## THE DATA

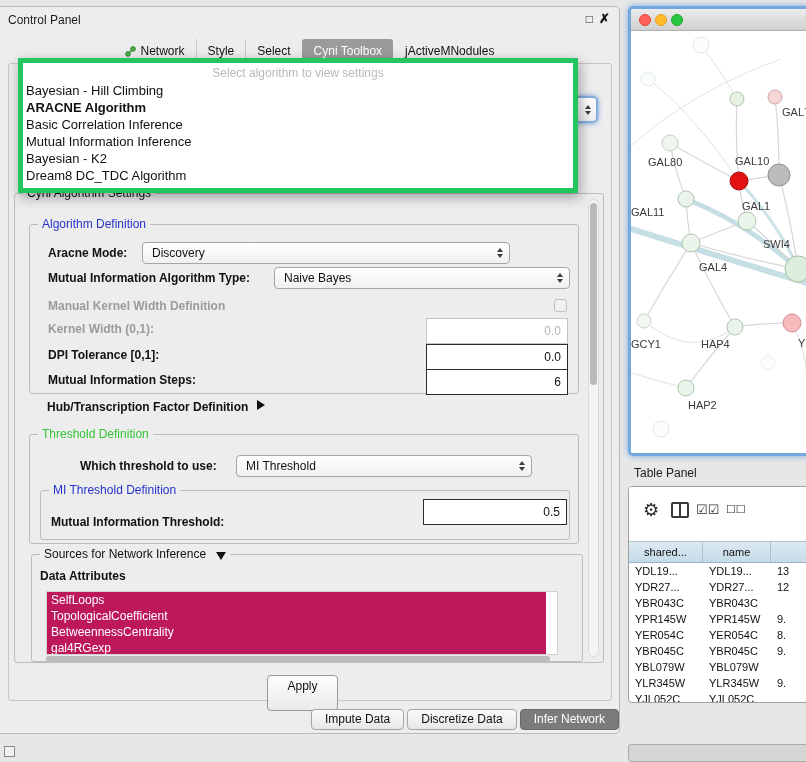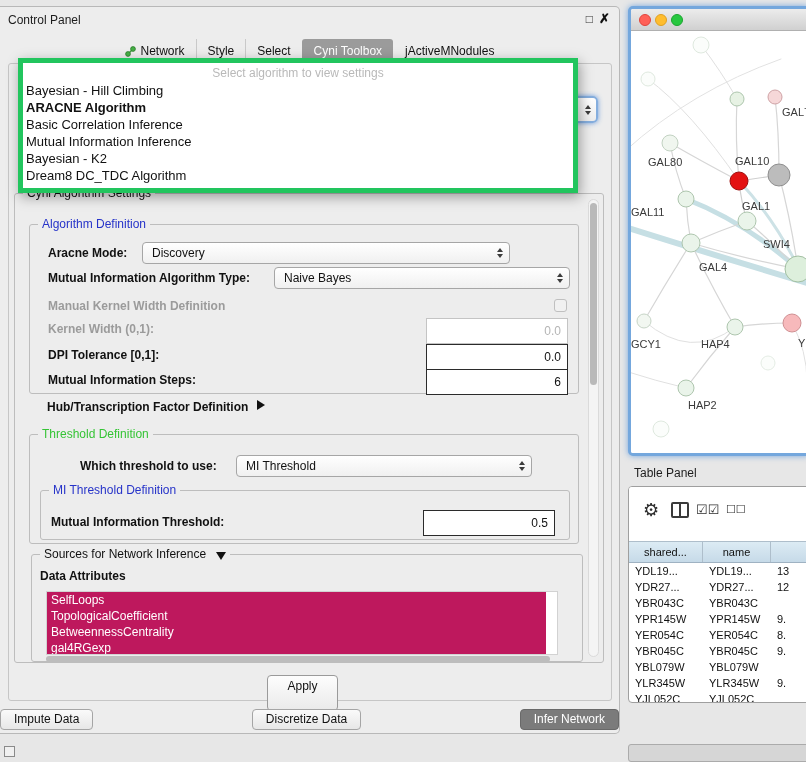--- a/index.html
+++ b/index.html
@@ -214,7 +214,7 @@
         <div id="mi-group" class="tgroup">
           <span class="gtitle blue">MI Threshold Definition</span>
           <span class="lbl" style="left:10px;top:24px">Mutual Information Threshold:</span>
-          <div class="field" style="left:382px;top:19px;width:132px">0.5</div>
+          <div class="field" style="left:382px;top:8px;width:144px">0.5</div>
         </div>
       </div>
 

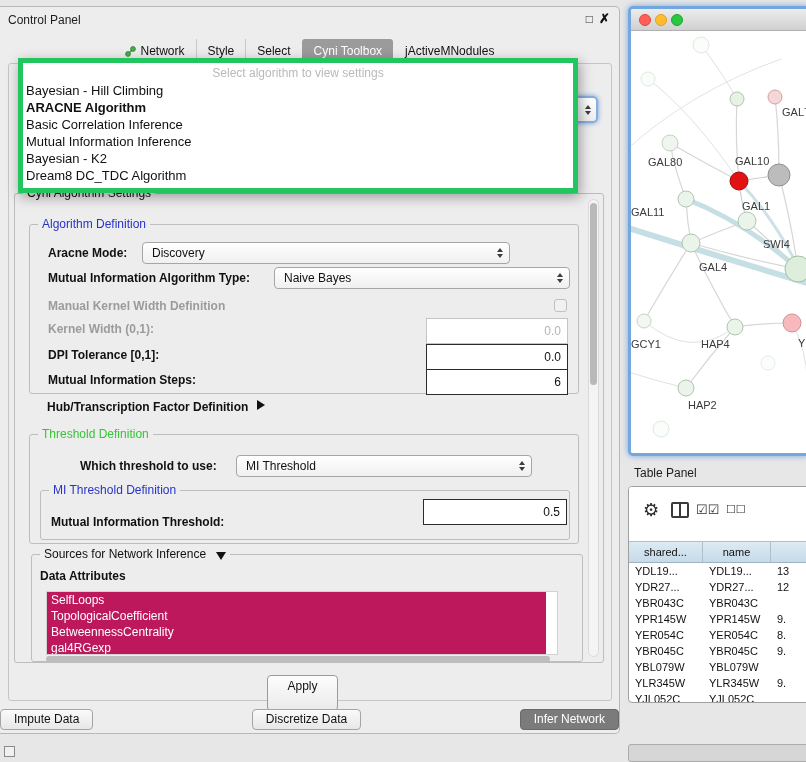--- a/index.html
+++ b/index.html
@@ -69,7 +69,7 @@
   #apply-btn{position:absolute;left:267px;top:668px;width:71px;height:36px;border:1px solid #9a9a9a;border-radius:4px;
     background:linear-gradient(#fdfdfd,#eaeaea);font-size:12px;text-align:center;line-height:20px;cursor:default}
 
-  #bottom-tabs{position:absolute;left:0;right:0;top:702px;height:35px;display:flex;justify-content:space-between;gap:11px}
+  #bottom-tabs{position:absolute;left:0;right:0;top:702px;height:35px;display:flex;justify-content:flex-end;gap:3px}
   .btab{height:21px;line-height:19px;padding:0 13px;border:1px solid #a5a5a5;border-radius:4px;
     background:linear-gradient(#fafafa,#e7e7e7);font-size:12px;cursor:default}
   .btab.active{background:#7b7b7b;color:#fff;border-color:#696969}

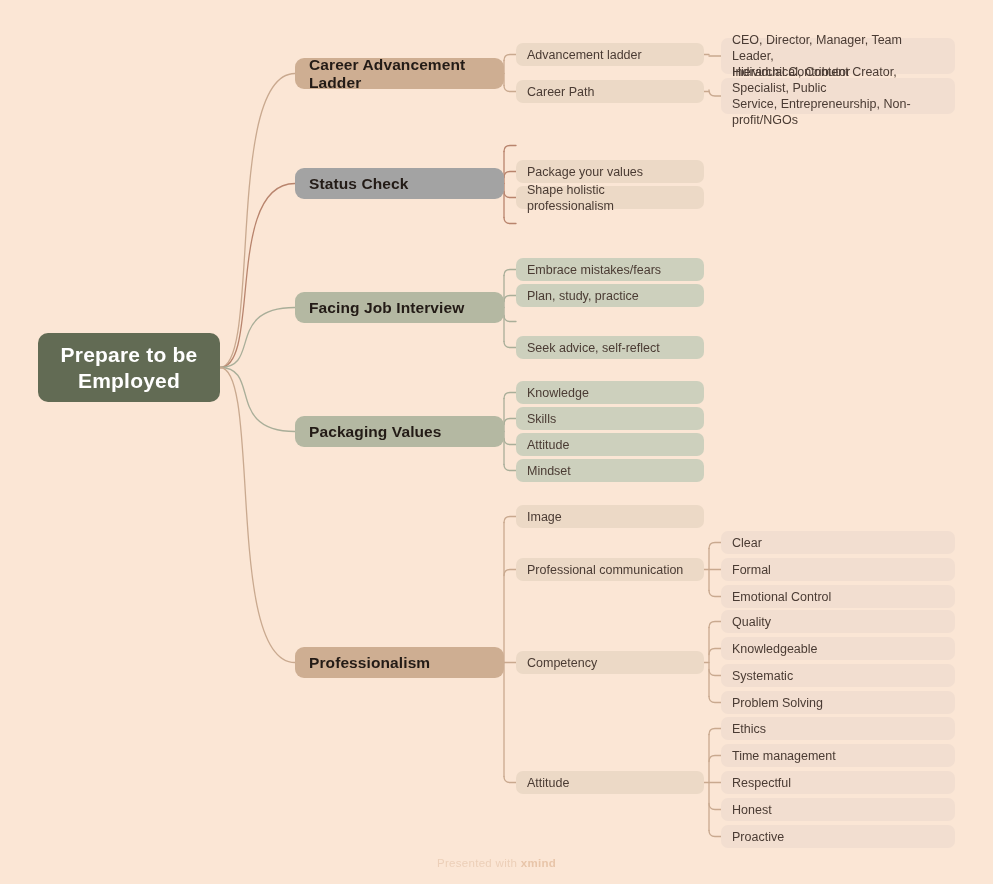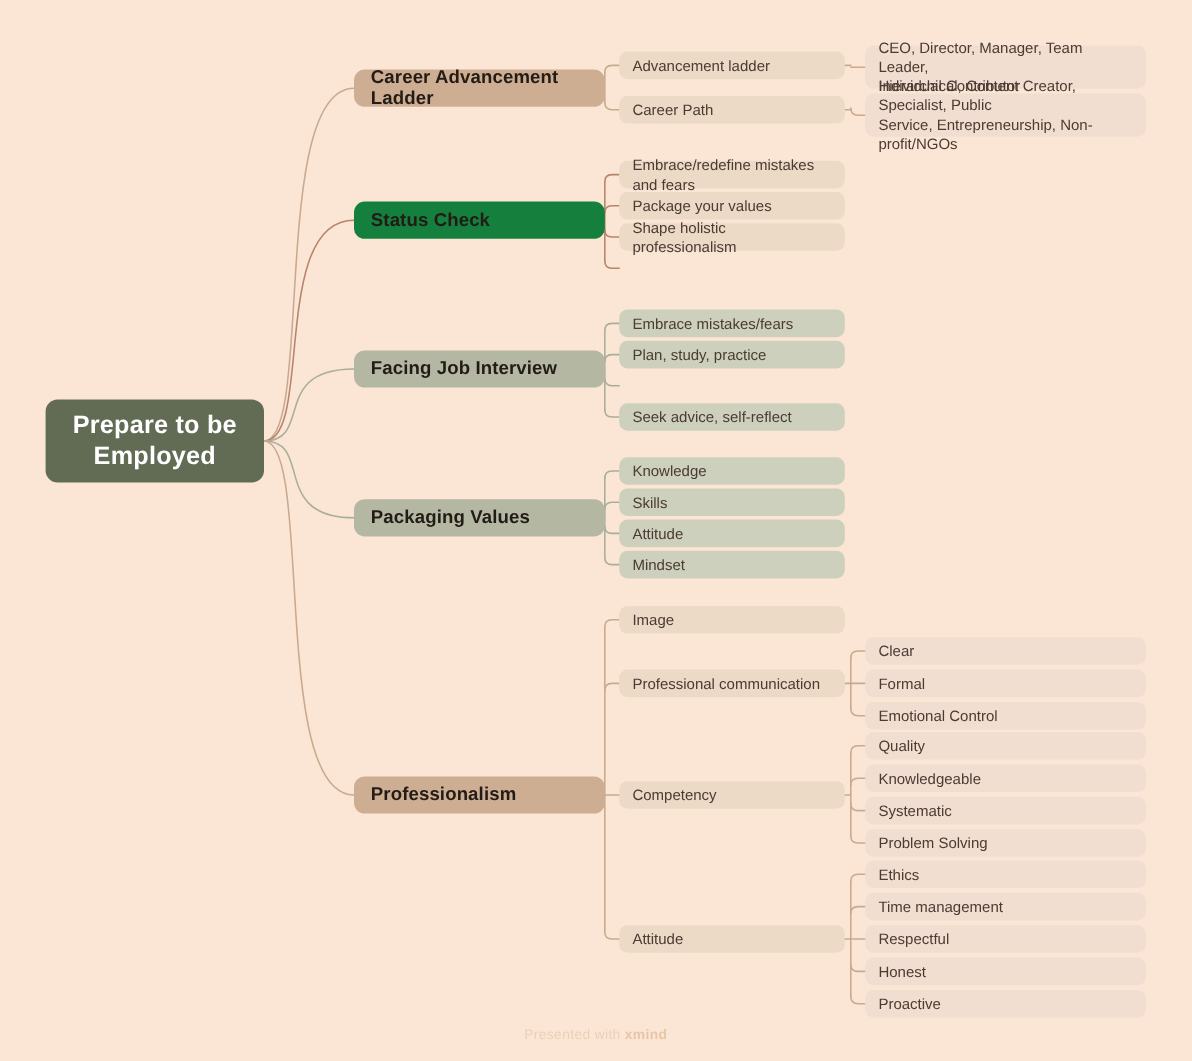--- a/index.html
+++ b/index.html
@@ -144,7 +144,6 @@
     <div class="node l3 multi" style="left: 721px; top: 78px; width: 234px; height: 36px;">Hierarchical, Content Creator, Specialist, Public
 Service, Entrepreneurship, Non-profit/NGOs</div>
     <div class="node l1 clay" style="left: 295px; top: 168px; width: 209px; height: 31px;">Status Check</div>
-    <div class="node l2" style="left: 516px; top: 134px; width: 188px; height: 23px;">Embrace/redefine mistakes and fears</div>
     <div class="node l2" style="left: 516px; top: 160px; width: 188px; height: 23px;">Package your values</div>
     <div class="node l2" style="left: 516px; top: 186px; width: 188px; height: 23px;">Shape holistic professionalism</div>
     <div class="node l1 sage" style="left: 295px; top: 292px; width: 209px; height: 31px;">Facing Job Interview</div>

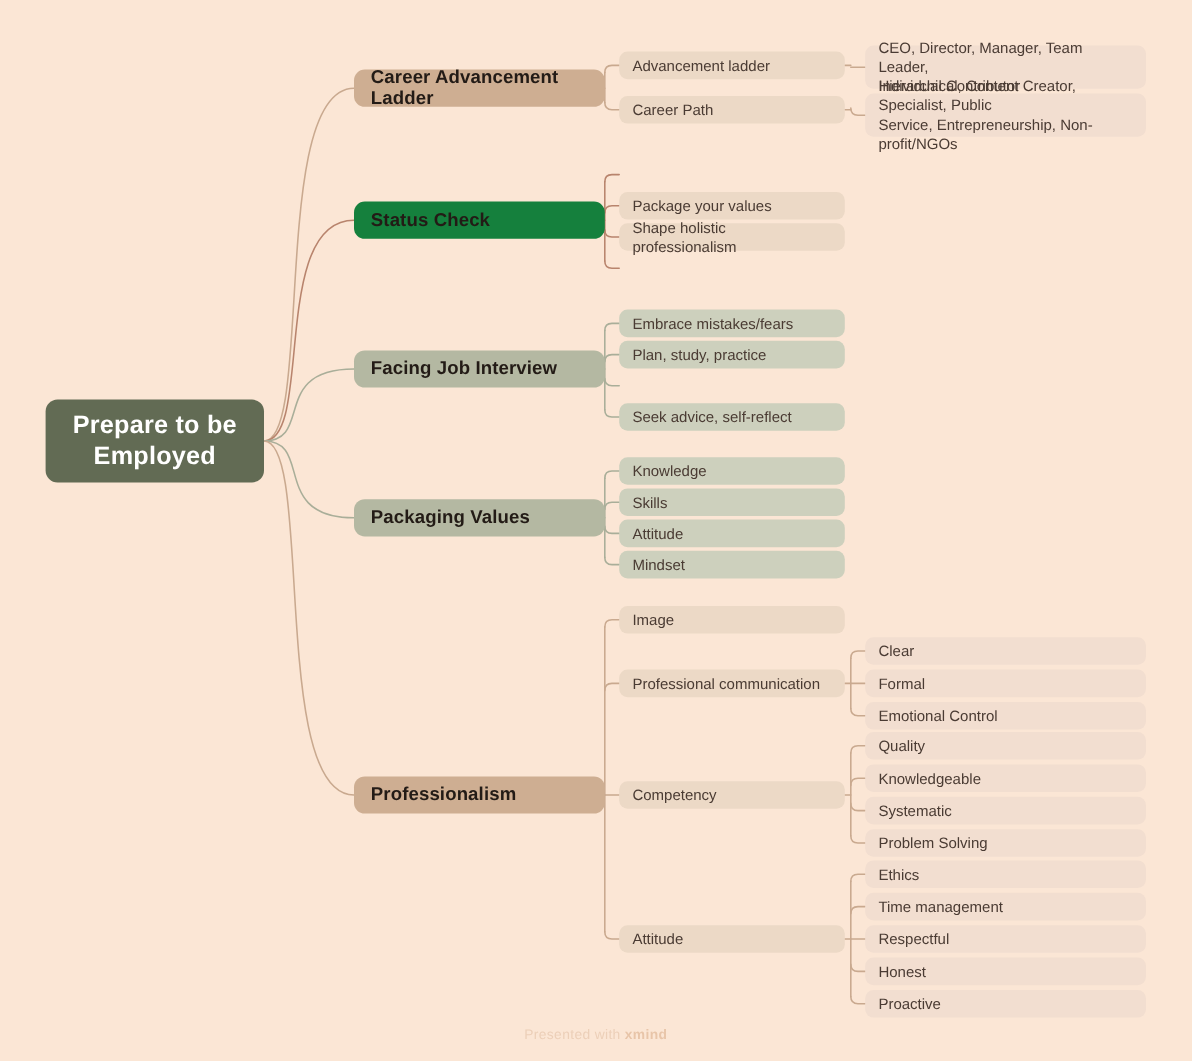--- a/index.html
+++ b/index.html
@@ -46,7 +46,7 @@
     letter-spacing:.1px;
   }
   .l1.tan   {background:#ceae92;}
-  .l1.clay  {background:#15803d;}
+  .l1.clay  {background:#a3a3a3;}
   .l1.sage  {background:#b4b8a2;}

## ACTIVITY
From the first record to the last, retype everything exactly except the images.

## EXERCISE ANSWER
--- a/index.html
+++ b/index.html
@@ -214,7 +214,7 @@
         <div id="mi-group" class="tgroup">
           <span class="gtitle blue">MI Threshold Definition</span>
           <span class="lbl" style="left:10px;top:24px">Mutual Information Threshold:</span>
-          <div class="field" style="left:382px;top:19px;width:132px">0.5</div>
+          <div class="field" style="left:382px;top:8px;width:144px">0.5</div>
         </div>
       </div>
 

--- a/index.html
+++ b/index.html
@@ -69,7 +69,7 @@
   #apply-btn{position:absolute;left:267px;top:668px;width:71px;height:36px;border:1px solid #9a9a9a;border-radius:4px;
     background:linear-gradient(#fdfdfd,#eaeaea);font-size:12px;text-align:center;line-height:20px;cursor:default}
 
-  #bottom-tabs{position:absolute;left:0;right:0;top:702px;height:35px;display:flex;justify-content:space-between;gap:11px}
+  #bottom-tabs{position:absolute;left:0;right:0;top:702px;height:35px;display:flex;justify-content:flex-end;gap:3px}
   .btab{height:21px;line-height:19px;padding:0 13px;border:1px solid #a5a5a5;border-radius:4px;
     background:linear-gradient(#fafafa,#e7e7e7);font-size:12px;cursor:default}
   .btab.active{background:#7b7b7b;color:#fff;border-color:#696969}

--- a/index.html
+++ b/index.html
@@ -144,7 +144,6 @@
     <div class="node l3 multi" style="left: 721px; top: 78px; width: 234px; height: 36px;">Hierarchical, Content Creator, Specialist, Public
 Service, Entrepreneurship, Non-profit/NGOs</div>
     <div class="node l1 clay" style="left: 295px; top: 168px; width: 209px; height: 31px;">Status Check</div>
-    <div class="node l2" style="left: 516px; top: 134px; width: 188px; height: 23px;">Embrace/redefine mistakes and fears</div>
     <div class="node l2" style="left: 516px; top: 160px; width: 188px; height: 23px;">Package your values</div>
     <div class="node l2" style="left: 516px; top: 186px; width: 188px; height: 23px;">Shape holistic professionalism</div>
     <div class="node l1 sage" style="left: 295px; top: 292px; width: 209px; height: 31px;">Facing Job Interview</div>

--- a/index.html
+++ b/index.html
@@ -46,7 +46,7 @@
     letter-spacing:.1px;
   }
   .l1.tan   {background:#ceae92;}
-  .l1.clay  {background:#15803d;}
+  .l1.clay  {background:#a3a3a3;}
   .l1.sage  {background:#b4b8a2;}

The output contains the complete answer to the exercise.